Entries shown:
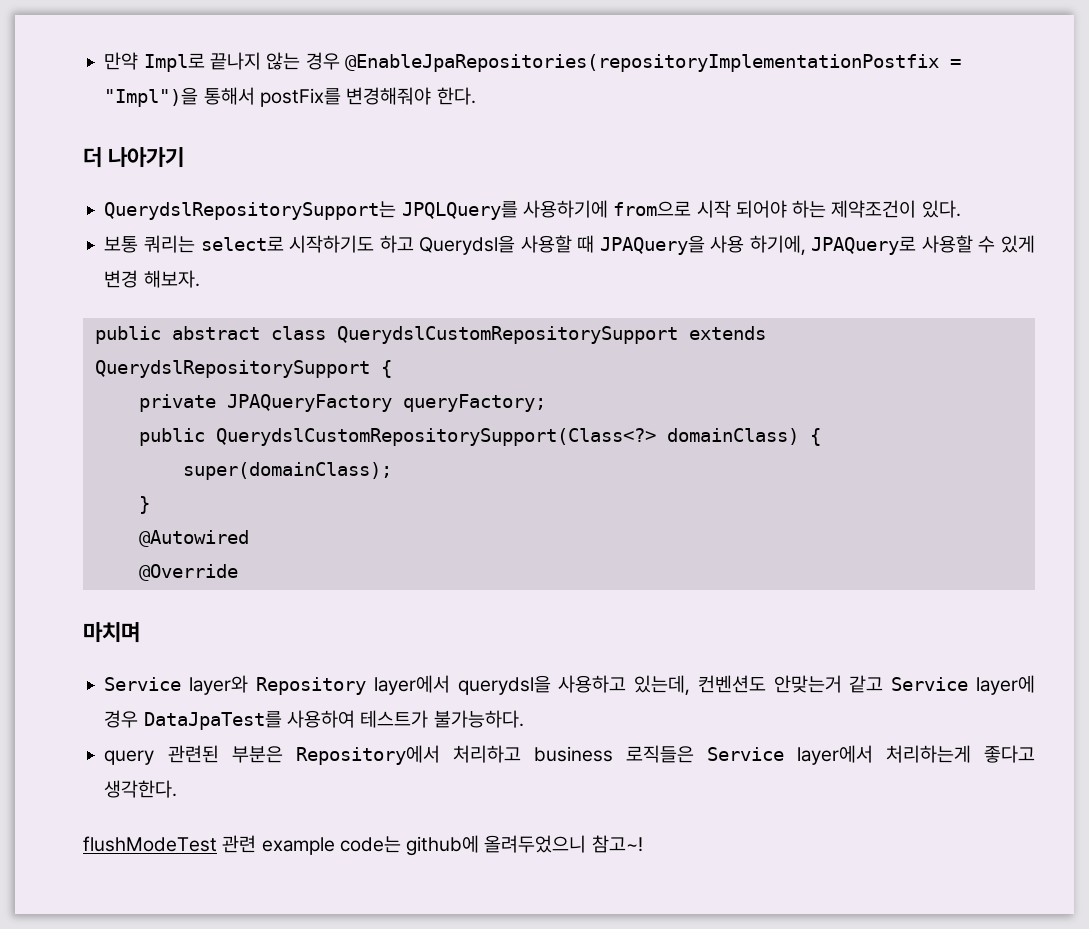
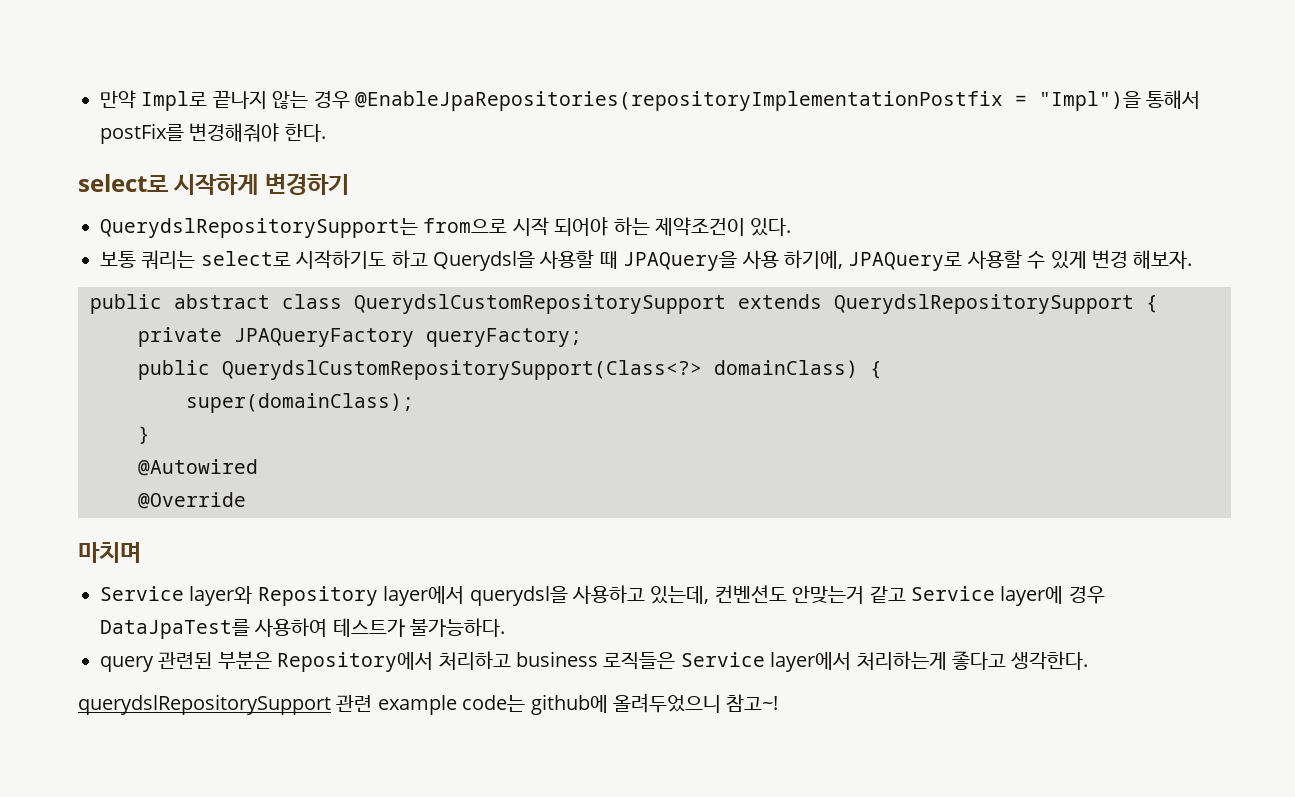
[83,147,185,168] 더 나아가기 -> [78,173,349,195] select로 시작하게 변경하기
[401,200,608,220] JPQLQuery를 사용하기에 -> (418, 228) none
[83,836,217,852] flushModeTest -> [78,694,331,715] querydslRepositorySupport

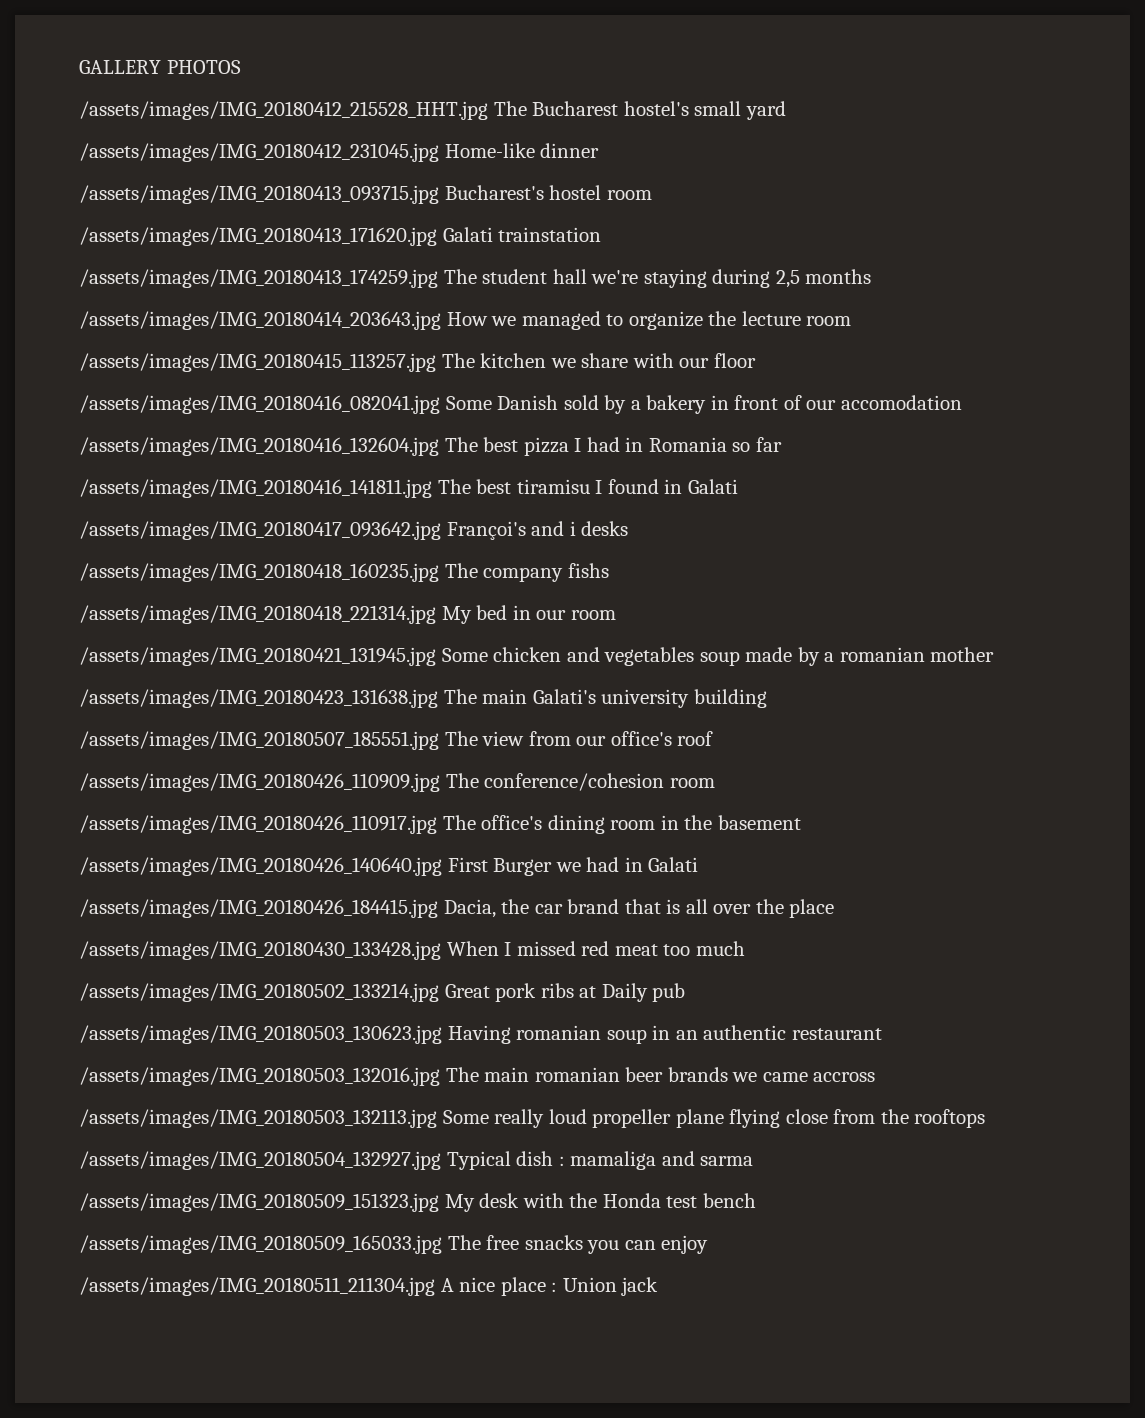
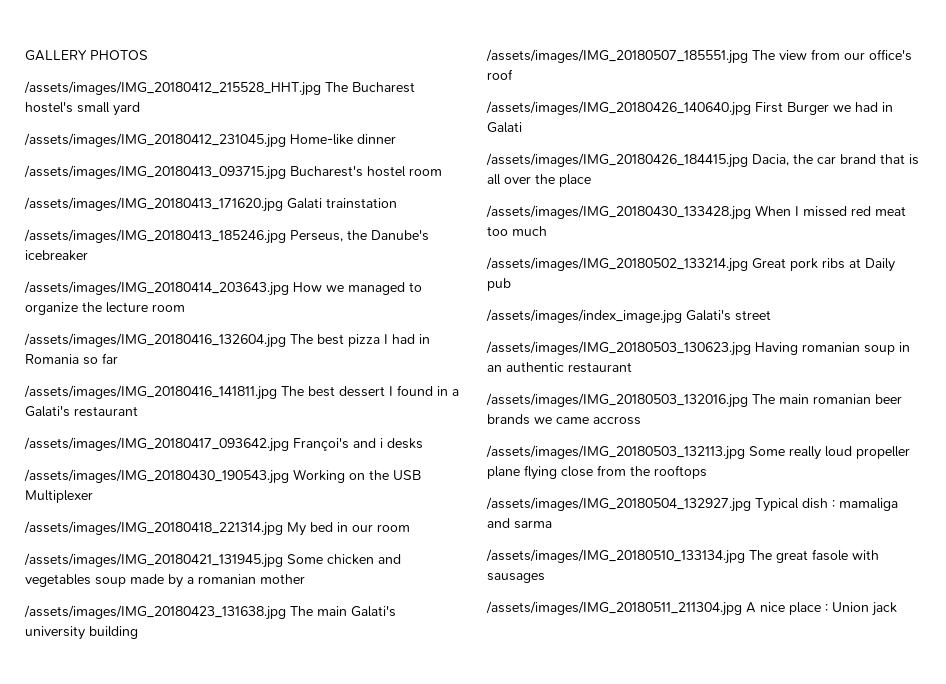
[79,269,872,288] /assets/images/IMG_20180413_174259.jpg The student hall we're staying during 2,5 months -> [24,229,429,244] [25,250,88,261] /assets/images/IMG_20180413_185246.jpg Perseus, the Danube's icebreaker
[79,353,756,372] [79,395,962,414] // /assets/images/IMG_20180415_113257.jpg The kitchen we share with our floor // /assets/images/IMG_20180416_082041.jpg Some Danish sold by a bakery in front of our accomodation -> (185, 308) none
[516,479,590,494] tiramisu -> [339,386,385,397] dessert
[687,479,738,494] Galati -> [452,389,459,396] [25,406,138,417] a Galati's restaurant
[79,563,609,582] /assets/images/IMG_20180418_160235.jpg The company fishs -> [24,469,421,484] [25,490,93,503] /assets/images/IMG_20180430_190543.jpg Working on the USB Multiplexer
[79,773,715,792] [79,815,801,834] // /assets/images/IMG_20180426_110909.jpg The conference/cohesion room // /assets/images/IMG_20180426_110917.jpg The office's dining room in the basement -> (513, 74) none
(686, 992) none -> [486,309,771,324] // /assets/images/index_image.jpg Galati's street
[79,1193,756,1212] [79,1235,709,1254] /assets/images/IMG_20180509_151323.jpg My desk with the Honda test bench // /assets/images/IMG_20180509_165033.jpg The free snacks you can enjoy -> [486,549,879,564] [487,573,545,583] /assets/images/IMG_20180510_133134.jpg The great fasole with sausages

--

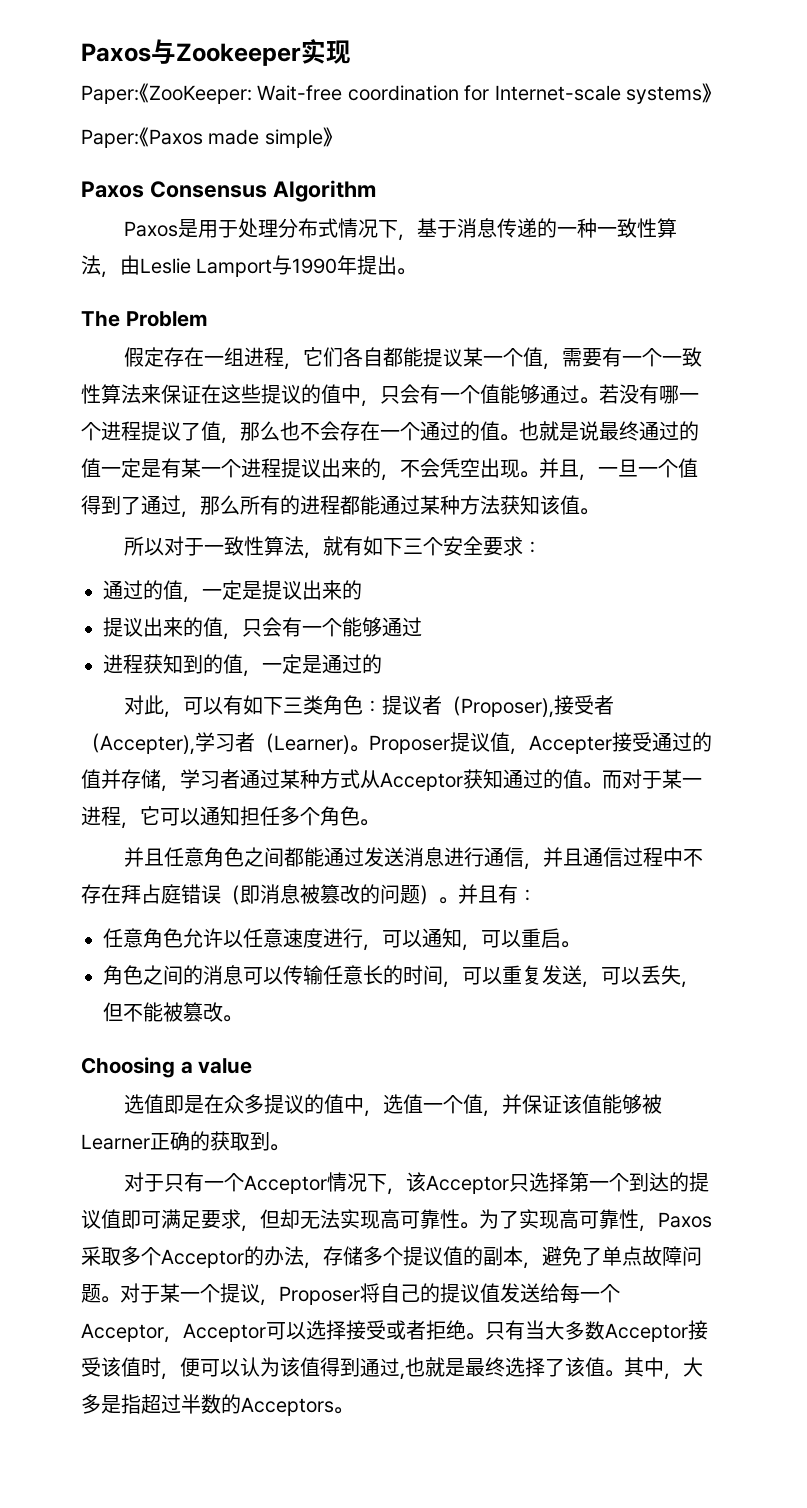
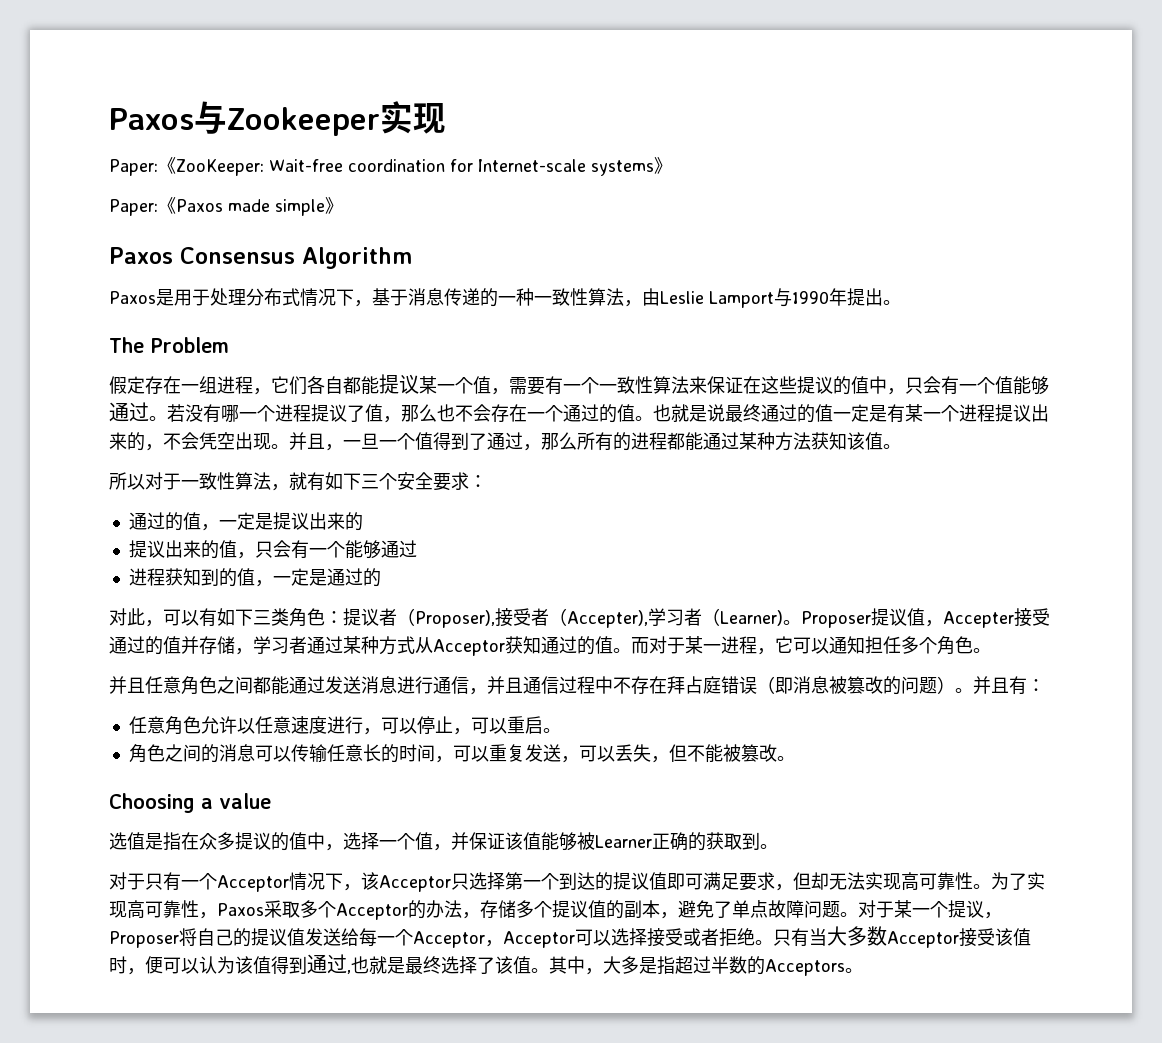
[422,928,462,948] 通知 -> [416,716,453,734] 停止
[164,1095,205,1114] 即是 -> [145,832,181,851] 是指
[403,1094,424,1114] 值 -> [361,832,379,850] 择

Problem to solve: Pictures excluded, give again exactly and only the lines of the material above from the line with "[83,147,185,168] 더 나아가기" through the line with "[79,269,872,288] /assets/images/IMG_20180413_174259.jpg The".

Problem solution:
[83,147,185,168] 더 나아가기 -> [78,173,349,195] select로 시작하게 변경하기
[401,200,608,220] JPQLQuery를 사용하기에 -> (418, 228) none
[83,836,217,852] flushModeTest -> [78,694,331,715] querydslRepositorySupport

[79,269,872,288] /assets/images/IMG_20180413_174259.jpg The student hall we're staying during 2,5 months -> [24,229,429,244] [25,250,88,261] /assets/images/IMG_20180413_185246.jpg Perseus, the Danube's icebreaker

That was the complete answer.